The River, a 1997 film by director Tsai Ming-liang, is only now getting belated distribution in the United States and for that serious film lovers may be grateful. Tsai’s most recent film, What Time Is It Over There?, was screened at this year’s New York Film Festival, and, indeed, is making the rounds of the festival circuit, but it does not appear to have found a U.S. distributor as yet. It’s a sad, if understandable, situation that fine, thoughtful art films have such difficulty reaching their public.
The River is not for multiplex audiences. Stylized and essentially nonverbal, it requires patience and an openness to a highly individualistic mode of expression. Such patience is amply rewarded with a deeply affecting film experience that will linger in the memory long after the commercial drivel has faded into the oblivion of the ordinary.
As Francois Truffaut followed the life of Antoine Doinel (Jean-Pierre Leaud) through a series of films (The 400 Blows, Stolen Kisses, Bed and Board and others), Tsai, an admirer of Truffaut, is following the journey of Xiao-kang (Lee Kang-Sheng, who appears in all seven of Tsai’s feature films to date). In The River, Xiao-kang is spontaneously recruited by a film director to play a scene of a corpse floating down a river. The river is polluted and makes Xiao-kang ill, giving him a debilitating pain in the neck.
The polluted river, of course, is a metaphor. Literally, it’s the contaminated environment giving back in kind, but it takes on a broader resonance when the ailment itself turns out to be mysterious and indefinable. Neither a medium, nor an acupuncturist, nor a spiritualist, nor modern medicine seems able to find a cause or a cure. This river is the flow of unhealthy life.
It’s interesting that Tsai doesn’t bring psychiatry into play as well, since the malady seems a manifestation of the profound anomie from which Xiao-kang suffers. Drifting, unconnected, noncommunicative, he resists interpersonal connections. Living with his retired father and working mother, the three pass through their apartment like ships in the night, barely acknowledging one another, eating their fast-food takeout meals in silence. The father (Miao Tien) patronizes gay bathhouses, the mother (Lu Hsaio-ling), an elevator operator, is having an affair with a pornographer. But her affair is clearly unsatisfying and the doors to the rooms in the bathhouse open and close with the father equally unfulfilled.
They’re not so much a dysfunctional family as a group of three individuals who happen to be related, their only connection the accident of blood relation and some long forgotten liaison that resulted in a marriage.
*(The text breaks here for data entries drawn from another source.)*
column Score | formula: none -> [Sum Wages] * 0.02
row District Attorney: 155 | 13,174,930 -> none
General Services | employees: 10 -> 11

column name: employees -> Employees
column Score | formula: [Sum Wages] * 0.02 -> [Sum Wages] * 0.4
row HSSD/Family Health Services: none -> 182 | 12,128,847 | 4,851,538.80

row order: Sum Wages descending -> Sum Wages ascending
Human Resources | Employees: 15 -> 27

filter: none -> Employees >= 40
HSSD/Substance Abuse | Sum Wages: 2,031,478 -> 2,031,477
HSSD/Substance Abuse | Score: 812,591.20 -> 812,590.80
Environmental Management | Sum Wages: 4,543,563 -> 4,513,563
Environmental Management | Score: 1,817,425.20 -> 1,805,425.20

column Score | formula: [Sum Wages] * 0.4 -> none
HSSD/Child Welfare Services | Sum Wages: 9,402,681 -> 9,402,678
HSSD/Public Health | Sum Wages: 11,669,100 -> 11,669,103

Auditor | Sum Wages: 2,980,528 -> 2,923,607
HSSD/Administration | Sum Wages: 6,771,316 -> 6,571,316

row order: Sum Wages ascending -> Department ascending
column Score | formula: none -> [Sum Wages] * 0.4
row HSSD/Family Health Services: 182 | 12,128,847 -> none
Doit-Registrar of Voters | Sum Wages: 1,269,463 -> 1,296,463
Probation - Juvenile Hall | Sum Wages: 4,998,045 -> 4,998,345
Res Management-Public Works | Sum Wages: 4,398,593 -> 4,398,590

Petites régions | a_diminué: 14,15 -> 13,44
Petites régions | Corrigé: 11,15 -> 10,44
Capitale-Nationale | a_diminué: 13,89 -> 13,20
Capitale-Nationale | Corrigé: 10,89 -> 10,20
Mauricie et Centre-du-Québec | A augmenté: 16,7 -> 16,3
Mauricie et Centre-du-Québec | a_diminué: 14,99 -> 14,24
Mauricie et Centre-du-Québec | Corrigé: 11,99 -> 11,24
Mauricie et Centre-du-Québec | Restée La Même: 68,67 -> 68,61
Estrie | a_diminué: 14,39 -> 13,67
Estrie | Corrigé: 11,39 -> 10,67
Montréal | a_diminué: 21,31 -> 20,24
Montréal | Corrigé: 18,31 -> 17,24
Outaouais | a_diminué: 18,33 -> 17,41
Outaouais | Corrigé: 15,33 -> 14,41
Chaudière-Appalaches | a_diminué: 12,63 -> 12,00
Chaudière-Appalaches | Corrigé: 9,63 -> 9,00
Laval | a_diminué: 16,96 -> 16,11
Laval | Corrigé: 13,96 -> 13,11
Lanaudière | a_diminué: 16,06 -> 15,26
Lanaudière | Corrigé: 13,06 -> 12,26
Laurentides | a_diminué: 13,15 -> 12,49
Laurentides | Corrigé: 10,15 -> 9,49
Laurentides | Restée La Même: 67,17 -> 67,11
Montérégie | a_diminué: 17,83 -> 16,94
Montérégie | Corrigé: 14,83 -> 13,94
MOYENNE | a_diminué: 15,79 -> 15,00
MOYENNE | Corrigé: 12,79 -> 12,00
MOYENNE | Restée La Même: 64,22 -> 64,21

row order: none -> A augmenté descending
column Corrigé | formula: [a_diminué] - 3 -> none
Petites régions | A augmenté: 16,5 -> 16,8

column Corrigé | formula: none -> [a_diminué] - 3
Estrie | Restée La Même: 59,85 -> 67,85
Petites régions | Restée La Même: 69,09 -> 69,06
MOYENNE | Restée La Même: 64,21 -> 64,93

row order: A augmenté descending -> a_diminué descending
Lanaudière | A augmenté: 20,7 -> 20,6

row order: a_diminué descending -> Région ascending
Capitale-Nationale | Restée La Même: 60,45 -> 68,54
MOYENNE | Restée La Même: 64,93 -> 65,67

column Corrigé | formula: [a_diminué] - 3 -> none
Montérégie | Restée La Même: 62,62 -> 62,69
They each seek to fill the emptiness of their lives with sexual contact, which, even when attained, does nothing to remedy their extreme existential isolation.
Tsai uses long takes, often with a completely still camera, in which very little happens. The accretion of small incidents subtly builds to the perception of a silent scream of angst. It is a bleak and despairing view of the human condition, expressed paradoxically in both direct and oblique ways.
In particular, the central symbol of the river is just one of the water images that Tsai uses throughout. The ceiling of the father’s bedroom has an ominous and growing leak which ultimately floods the apartment; there’s never anyone at home in the apartment above from where the leak originates. There are rain showers and bathing showers and baths at the sauna. The mother brings water to her ill son. There’s an aquarium in their apartment. Notice is taken even of watermelons.
And mirrors–Mother removing her makeup, Xiao-kang having sex, Xiao-kang dressing, numerous scenes seen through their reflection in a mirror. Vanity, perhaps, but also a reality one step removed. Opening with images of empty up and down escalators, the film also has images of the mother’s (mirrored) elevator going up and down, of long institutional-looking hospital halls, echoed again in the darkened hallways of the sauna.
There’s an ordinariness in all this detail, but it is presented with unique style and restraint which, combined with Tsai’s focused and penetrating viewpoint, add up to a painfully incisive portrait of the contemporary human condition. If, at the end, there is a faint gleam of hope, it is little comfort after what has come before.